Non distinguiamo più tra l’allestimento delle prove e una realtà irrimediabilmente mistificata. Tra i tanti titoli proposti dal regista per il suo spettacolo-labirinto, c’è appunto quello di Simulacrum. Se da un lato dello specchio Caden sovrascrive se stesso, costruendo una gigantesca giostra funeraria in cui marcire fino all’ultimo dei suoi giorni, dall’altro Kaufman diluisce la propria drammaturgia in uno sfacelo metatestuale e autoriflessivo.

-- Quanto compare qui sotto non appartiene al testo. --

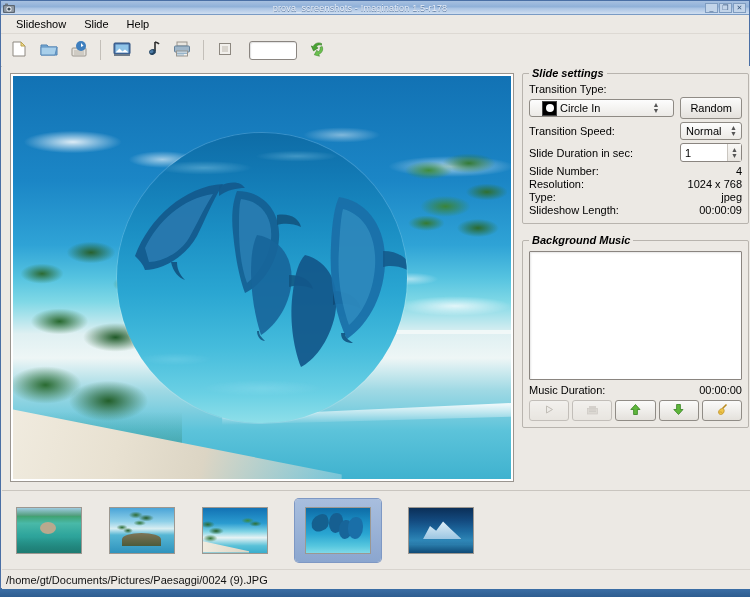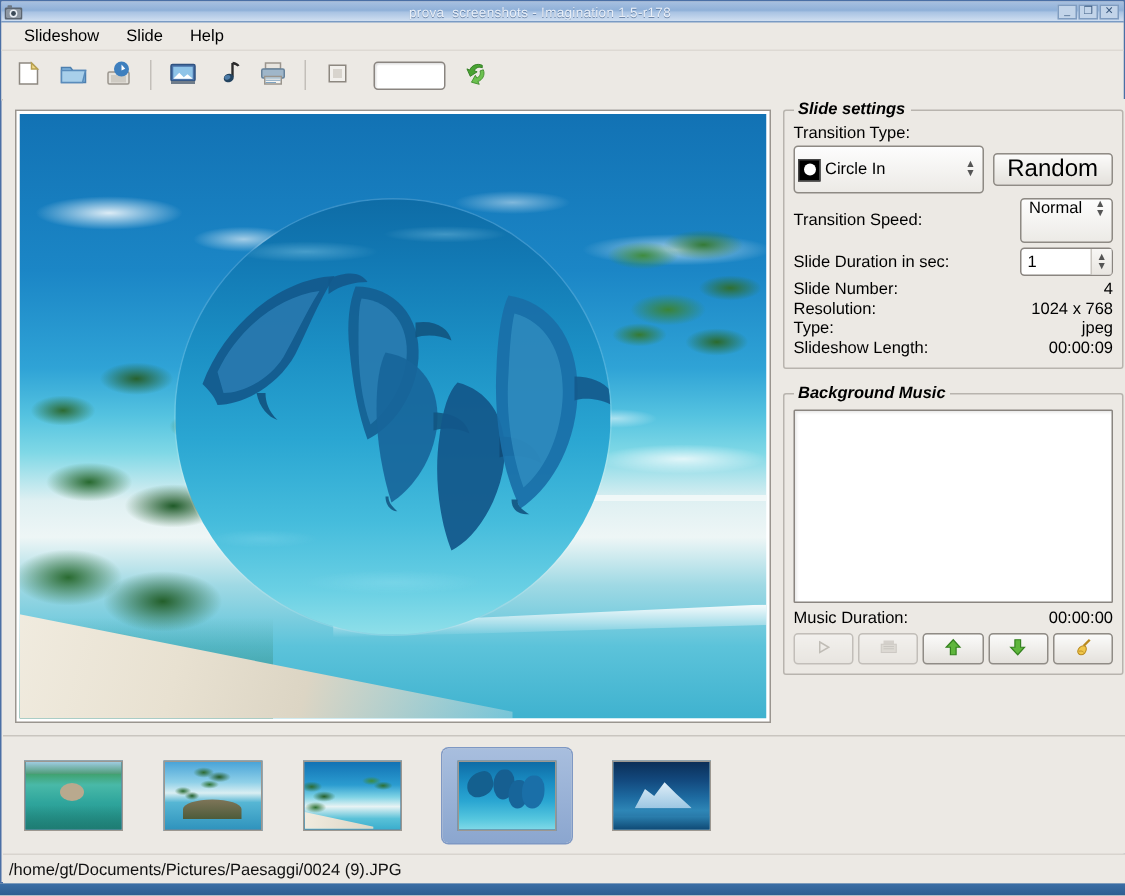"Circle In" .combo { height: 32px -> 18px; padding: 0 2px -> 0 12px }
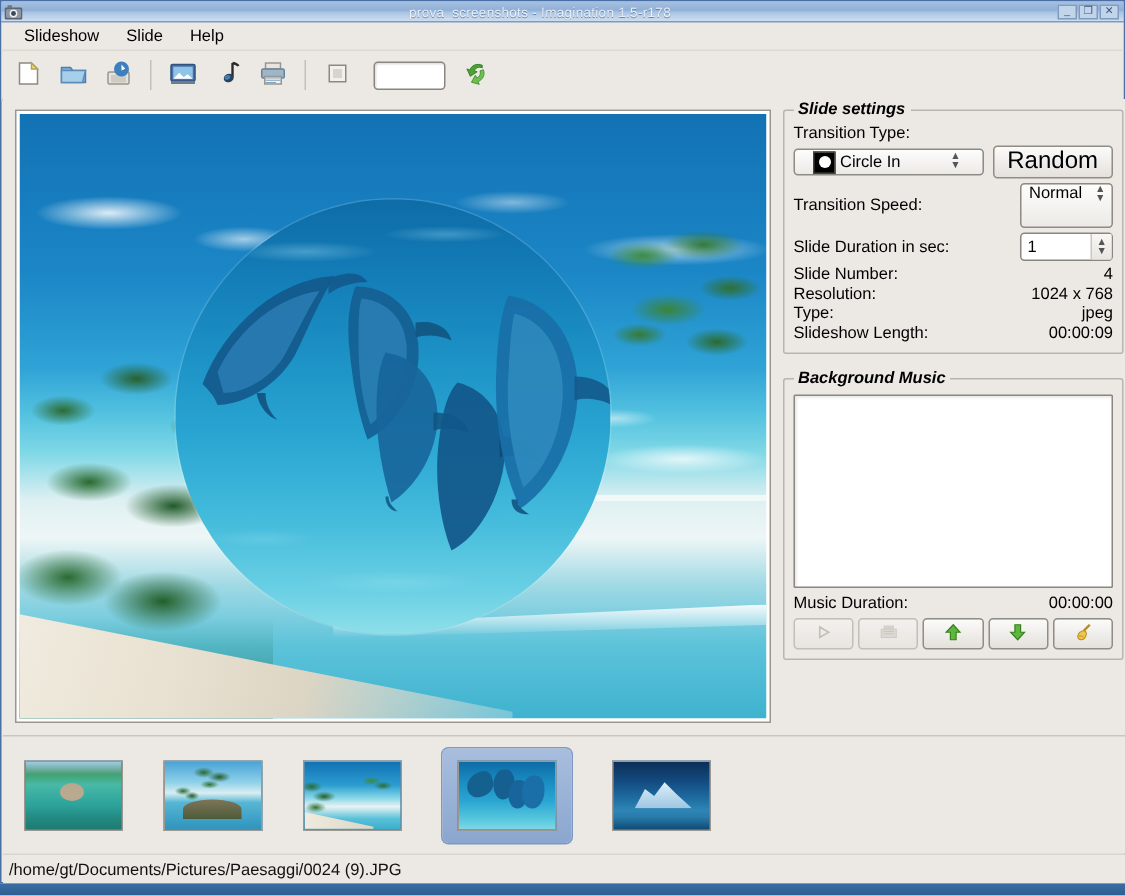"Random" .btn { font-size: 16px -> 11px }
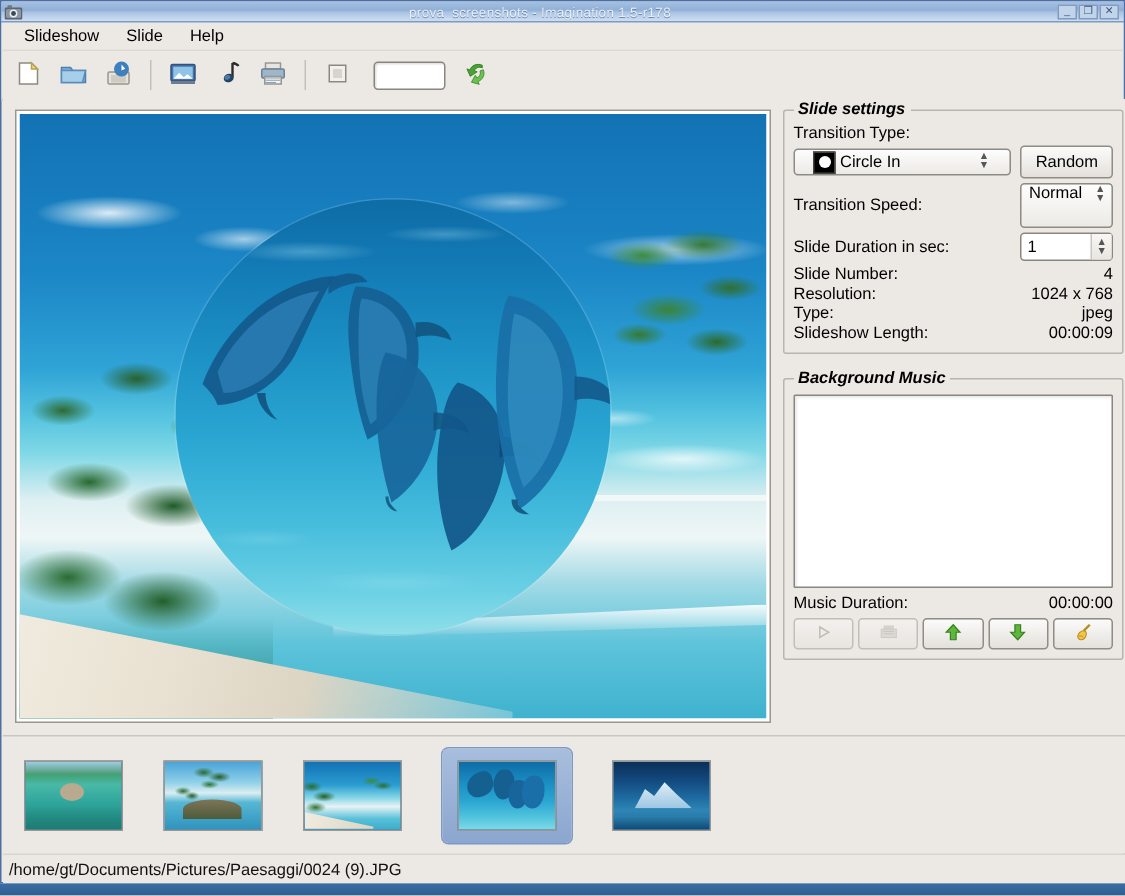"Normal" .small-combo { align-items: flex-start -> center; height: 30px -> 18px }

Diluendo la puntualità delle idee nell’informità della convivenza di infiniti personaggi e situazioni che si sovrappongo e intersecano entropicamente. Oltre ogni quarta parete, ce n’è sempre una quinta da sfondare. Fino a quando non si sono esaurite le forze, o il tempo (o il budget). Senza aver svelato o raggiunto nulla. Se non l’illusione fatale di aver finalmente intuito la direzione dello spettacolo. Stroncata da un assolvente bianco opalino, e da un imperativo voice off: «Muori».
Con Synecdoche, New York Charlie Kaufman de-idealizza il processo creativo. Lo riconduce alla sua matrice corporale e patologica. L’ispirazione è ipocondria.
Note
1 Da Essere John Malkovich (Being John Malkovich, dir. S. Jonze, 1999) a Se mi lasci ti cancello (Eternal Sunshine of the Spotless Mind, dir. M. Gondry, 2004).
2 Elaborata in Empirismo eretico (Garzanti, 1972), potremmo sinteticamente definirla come l’assimilazione da parte del cinema della tecnica letteraria del discorso indiretto libero.
3 Tra i suoi lavori più interessanti – e che stabiliscono con Synecdoche, New York un certo rapporto di continuità estetica – ricordiamo Eraserhead (1977) e Velluto blu (Blue Velvet, 1986) di David Lynch, e Storytelling (2001) di Todd Solondz).